ABSTRACT

According to UNWTO (United Nations World Tourism Organization), tourism comprises “the activities of persons travelling to and staying in places outside their usual environment for not more than one consecutive year for leisure, business and other purposes”. The term also refers to the industry providing passenger transport services, vehicle hire, accommodation, food and beverage services, entertainment and conference services, as well as the management of visitors through travel agencies. All this commercial activity is dependent on the promotion or encouragement of visits via different types of discourse present in tourism advertising. Tourism brings material changes to destinations in cultural, social and physical ways in order to accommodate visitors and their needs. One of the necessary adaptations is a linguistic adjustment, in that foreign languages “are considered as basic skills required by the tourist industry for its smooth, efficient running and by tourists for ‘getting by’ successfully” (Phipps 2007, 16).
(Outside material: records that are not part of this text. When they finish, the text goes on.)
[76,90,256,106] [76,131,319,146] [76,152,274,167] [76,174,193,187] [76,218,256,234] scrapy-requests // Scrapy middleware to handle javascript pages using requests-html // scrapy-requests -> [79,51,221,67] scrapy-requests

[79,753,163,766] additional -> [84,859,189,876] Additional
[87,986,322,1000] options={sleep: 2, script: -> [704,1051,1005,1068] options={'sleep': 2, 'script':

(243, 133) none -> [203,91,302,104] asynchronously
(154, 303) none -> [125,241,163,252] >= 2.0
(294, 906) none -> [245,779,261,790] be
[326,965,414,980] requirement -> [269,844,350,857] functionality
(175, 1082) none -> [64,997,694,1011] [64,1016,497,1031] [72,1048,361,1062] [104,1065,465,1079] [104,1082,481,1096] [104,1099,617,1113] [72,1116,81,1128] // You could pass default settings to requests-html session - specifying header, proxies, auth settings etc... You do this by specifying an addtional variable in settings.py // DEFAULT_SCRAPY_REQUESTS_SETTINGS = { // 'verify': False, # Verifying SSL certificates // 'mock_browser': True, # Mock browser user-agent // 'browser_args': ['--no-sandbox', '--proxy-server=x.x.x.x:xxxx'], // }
However, and without specifying any country in particular, tourism management recognizes it needs to address a “skills-shortage in languages” and that “to be a good host, these days, is to be able to speak words of welcome – be it on websites, in tourist brochures, and as tour guides – in languages that are comprehensible, and even native to the tourists. To be a good host (…) is to also be a translator (16)”. This chapter will consider whether the words of welcome found in interaction with tourists in Spain are mediated adequately through translated discourse.